--- Material for this task Enclosed Below ---

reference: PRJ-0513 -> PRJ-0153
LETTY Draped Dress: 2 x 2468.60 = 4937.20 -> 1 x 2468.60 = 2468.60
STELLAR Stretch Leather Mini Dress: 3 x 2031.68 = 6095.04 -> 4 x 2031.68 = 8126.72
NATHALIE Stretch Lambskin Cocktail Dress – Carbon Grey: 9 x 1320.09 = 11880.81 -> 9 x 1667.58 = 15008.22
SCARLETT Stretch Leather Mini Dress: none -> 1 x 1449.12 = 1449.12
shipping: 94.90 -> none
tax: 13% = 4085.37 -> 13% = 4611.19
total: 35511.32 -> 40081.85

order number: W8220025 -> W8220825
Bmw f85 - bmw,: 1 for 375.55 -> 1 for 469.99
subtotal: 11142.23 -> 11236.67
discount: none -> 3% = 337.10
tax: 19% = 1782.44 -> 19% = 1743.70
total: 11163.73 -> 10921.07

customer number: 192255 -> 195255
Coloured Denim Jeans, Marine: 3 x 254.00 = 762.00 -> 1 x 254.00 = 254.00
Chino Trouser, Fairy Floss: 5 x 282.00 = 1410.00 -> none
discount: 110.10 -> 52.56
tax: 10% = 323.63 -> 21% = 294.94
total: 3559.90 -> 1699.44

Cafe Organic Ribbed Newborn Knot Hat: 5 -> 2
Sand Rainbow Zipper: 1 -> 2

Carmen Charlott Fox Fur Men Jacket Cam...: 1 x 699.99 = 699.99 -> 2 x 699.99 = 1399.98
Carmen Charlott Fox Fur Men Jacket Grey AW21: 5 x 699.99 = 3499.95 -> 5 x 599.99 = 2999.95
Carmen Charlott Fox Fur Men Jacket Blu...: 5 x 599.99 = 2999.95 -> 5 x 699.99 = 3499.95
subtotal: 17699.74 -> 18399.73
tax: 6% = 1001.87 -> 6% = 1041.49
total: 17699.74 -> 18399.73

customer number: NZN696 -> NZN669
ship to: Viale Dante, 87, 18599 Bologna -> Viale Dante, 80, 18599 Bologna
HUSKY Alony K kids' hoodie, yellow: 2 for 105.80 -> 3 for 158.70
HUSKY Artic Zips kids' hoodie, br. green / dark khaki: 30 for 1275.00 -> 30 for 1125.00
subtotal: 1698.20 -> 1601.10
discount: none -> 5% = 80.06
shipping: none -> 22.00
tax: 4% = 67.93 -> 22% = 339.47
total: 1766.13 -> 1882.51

--- End of Enclosed Material for this task ---

## Work request:
In your answer, include only the lines above starting at the line that holds "Sand Rainbow Zipper: 1 -> 2" and ending at the line that holds "HUSKY Artic Zips", copied exactly.

## Your response:
Sand Rainbow Zipper: 1 -> 2

Carmen Charlott Fox Fur Men Jacket Cam...: 1 x 699.99 = 699.99 -> 2 x 699.99 = 1399.98
Carmen Charlott Fox Fur Men Jacket Grey AW21: 5 x 699.99 = 3499.95 -> 5 x 599.99 = 2999.95
Carmen Charlott Fox Fur Men Jacket Blu...: 5 x 599.99 = 2999.95 -> 5 x 699.99 = 3499.95
subtotal: 17699.74 -> 18399.73
tax: 6% = 1001.87 -> 6% = 1041.49
total: 17699.74 -> 18399.73

customer number: NZN696 -> NZN669
ship to: Viale Dante, 87, 18599 Bologna -> Viale Dante, 80, 18599 Bologna
HUSKY Alony K kids' hoodie, yellow: 2 for 105.80 -> 3 for 158.70
HUSKY Artic Zips kids' hoodie, br. green / dark khaki: 30 for 1275.00 -> 30 for 1125.00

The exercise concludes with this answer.